Fig 1. Processing sequencing and minimum inhibitory concentration data for 15,211 Mycobacterium tuberculosis isolates (“full” dataset).

Fig 1

Briefly: Each isolate was DNA sequenced using an Illumina machine and plated onto 96-well plates (UKMYC5/6) containing 5–10× doubling dilutions of 13 antitubercular drugs for DST. Associated metadata (including country of origin and processing laboratory) was recorded. DNA variant calling and analysis was performed using Clockwork and Minos [47]). After 14 days, MIC measurements were taken by a trained scientist using Vizion, and the plate was photographed to also measure the MIC using the automated AMyGDA software and citizen scientists from BashTheBug [45]. After quality control procedures, phenotypic MIC data for 2,922 isolates were removed.
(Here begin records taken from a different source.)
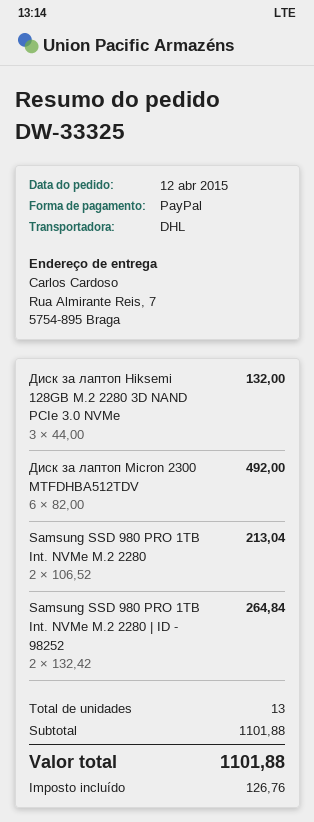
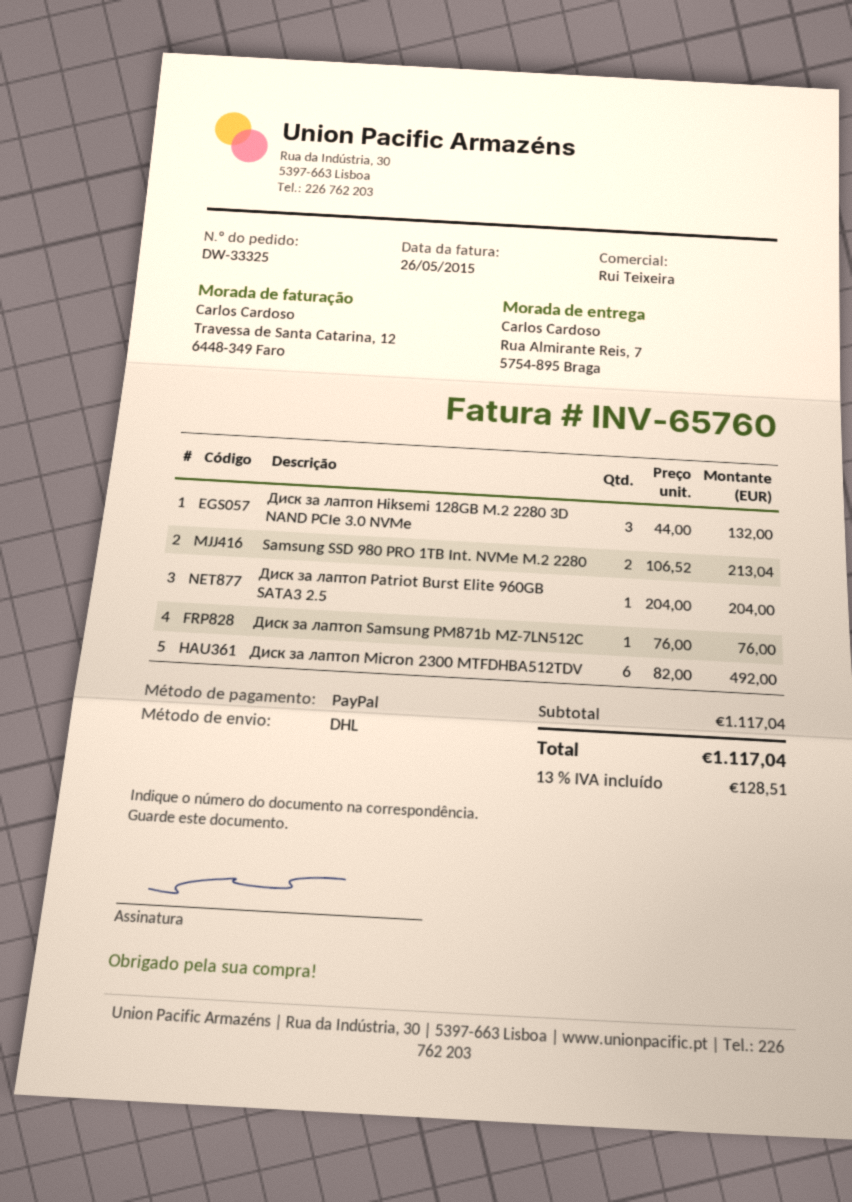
Samsung SSD 980 PRO 1TB Int. NVMe M.2 2280 | ID - 98252: 2 x 132.42 = 264.84 -> none
Диск за лаптоп Patriot Burst Elite 960GB SATA3 2.5: none -> 1 x 204.00 = 204.00
Диск за лаптоп Samsung PM871b MZ-7LN512C: none -> 1 x 76.00 = 76.00
subtotal: 1101.88 -> 1117.04
tax: 126.76 -> 128.51
total: 1101.88 -> 1117.04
The compendium therefore contains 15,211 isolates with WGS data (“full dataset”), 12,289 of which have matched quality assessed phenotypic data (“data compendium”). The raw sequence, VCFs, MICs, and binary resistance calls for the data compendium are presented in “CRyPTIC_reuse_table_20211019.csv” via an FTP site (see Methods), and the raw sequence and VCF files for those samples present in the full dataset are presented in “CRyPTIC_excluded_samples_20220607.tsv” via the same FTP site (see Methods). The data tables GENOTYPES.csv, VARIANTS.csv, MUTATIONS.csv, SAMPLES.csv, and PHENOTYPES.csv used for the analyses presented in this manuscript are also accessible via the FTP site (see Methods). DST, drug susceptibility testing; MIC, minimum inhibitory concentration; WGS, whole-genome sequencing.